Specifically, our group takes a novel approach to understanding glaucoma: through the lens of brain imaging. Glaucoma is a common eye condition where increased intraocular pressure leads to optic nerve damage and potential vision loss. Existing research focuses on the resulting changes in the eye itself. However, this research aims to explore how glaucoma might also affect the brain, particularly the pathways involved in processing visual information.

Leveraging data from the UK Biobank, which includes health information from half a million people, we examined the brain scans of 905 individuals diagnosed with glaucoma. We compared these scans with those from 5,292 healthy individuals, using diffusion MRI. This imaging modality gives clues about the structure and health of the white matter of the brain. The white matter is the part of the brain which consists of bundles of myelinated axons that connect different brain regions. We specifically focus on a part of the white matter called the optic radiations, which is not directly affected by glaucoma, but is downstream in the visual pathway.
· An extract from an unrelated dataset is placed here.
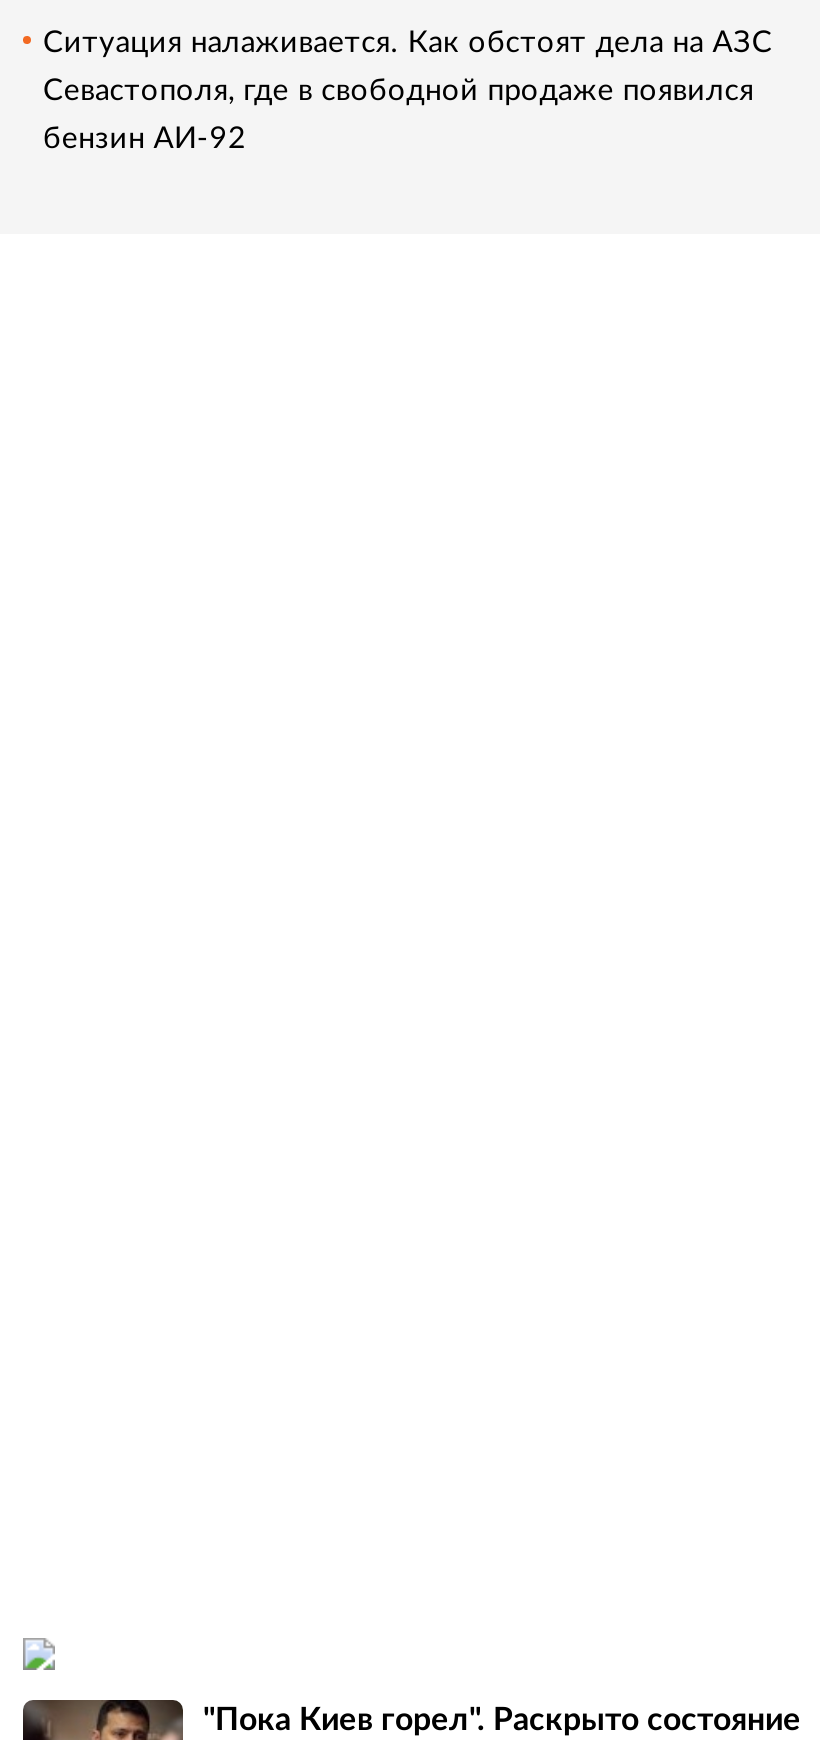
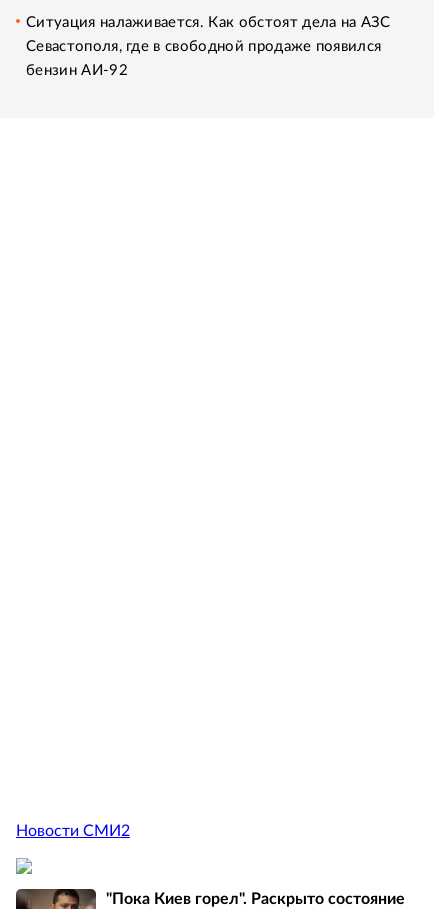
+ Новости СМИ2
We leveraged our large control population to find a group of healthy participants that matched the glaucoma patients in several important ways: age, sex, ethnicity, and socioeconomic status. This careful matching helps ensure that any differences found in the brain scans are more likely due to glaucoma and not other unrelated factors. After this matching, we used machine learning to see if we could predict glaucoma status from the optic radiation tissue properties. Specifically, we extracted one-dimensional profiles of tissue properties along the optic radiations, then used a 1-dimensional convolutional neural network (CNN) with these profiles as input to predict glaucoma status. We found that the CNNs were better at identifying people with glaucoma when they analyzed the optic radiations compared to when they used profiles from other, non-visual parts of the brain. This finding is significant because it suggests that glaucoma might have a specific impact on the visual white matter.

We also discovered that linear regression models were unable to find these changes, suggesting they could be non-linear. Interestingly, even the neural net based classification models developed in the study did not effectively predict age-related conditions or age-related macular degeneration, pointing to a specificity in the way glaucoma affects optic radiation tissues.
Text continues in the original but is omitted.